Worth Longest, Ph.D.
Laboratory Website
The Aerosols in Medicine (AIM) Laboratory, directed by Professor Longest, works to improve the effectiveness of existing and new medications by engineering delivery strategies and devices that achieve intended doses at specific sites within the body while minimizing exposure to other regions. A primary emphasis of the lab is the area of pharmaceutical aerosols, which can be used to treat respiratory diseases, like asthma and COPD, or can be used as an effective method for delivering medications to the body with rapid onset, reduced degradation and without needles. In collaboration with the VCU Department of Pharmaceutics (Prof. Michael Hindle and the Hindle Lab), the lab works to improve targeted drug delivery through a process that includes delivery strategy development, pharmaceutical engineering (including device development and particle engineering) and assessment (including realistic in vitro and biological models). Methods commonly implemented in the lab include computational fluid dynamics (CFD) simulations, in vitro aerosol testing, rapid prototyping of medical devices and 3D printing.
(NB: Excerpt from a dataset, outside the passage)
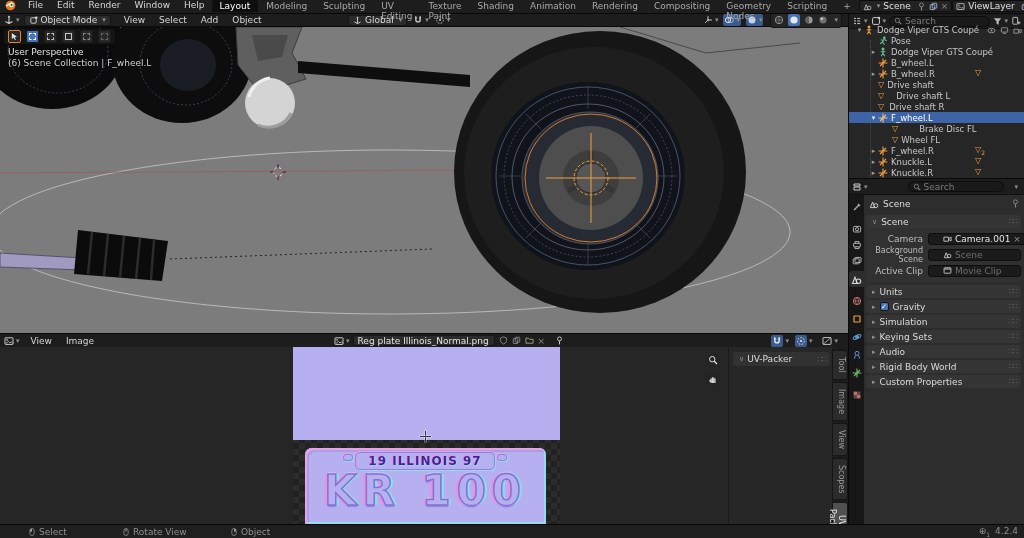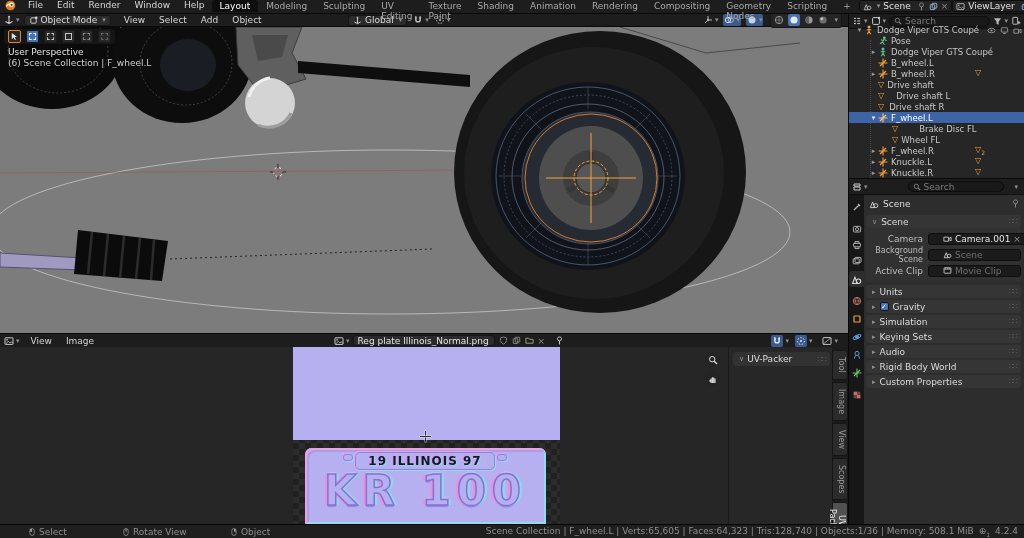"19 ILLINOIS 97" #plate-header-text { color: #0f172a -> #4c1d95 }
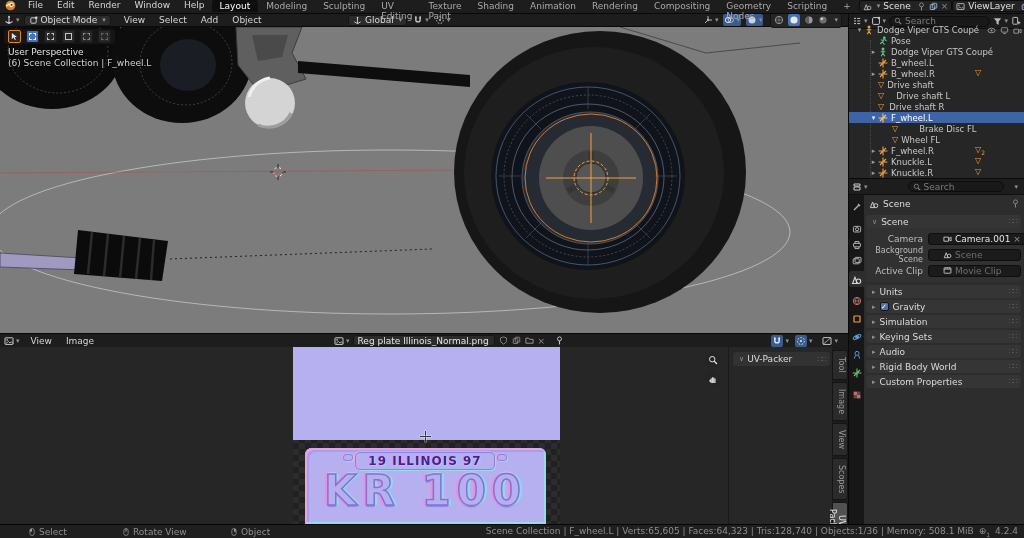"Scene Collection | F_wheel.L |" span { html: <span>Scene Collection | F_wheel.L | Verts:65,605 | Faces:64,323 | Tris:128,740 | Objects:1/36 | Memory: 508.1 MiB</span> -> none }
Dry powder inhaler (DPI) developed in the Longest Lab that uses an optimized three-dimensional (3D) rod array structure to generate the correct type of turbulence (high energy in the small eddies) for maximizing powder dispersion with limited input energy.
Computational fluid dynamics (CFD) result of complete-airway aerosol transport and deposition used for developing improved strategies for efficient and targeted pharmaceutical aerosol delivery.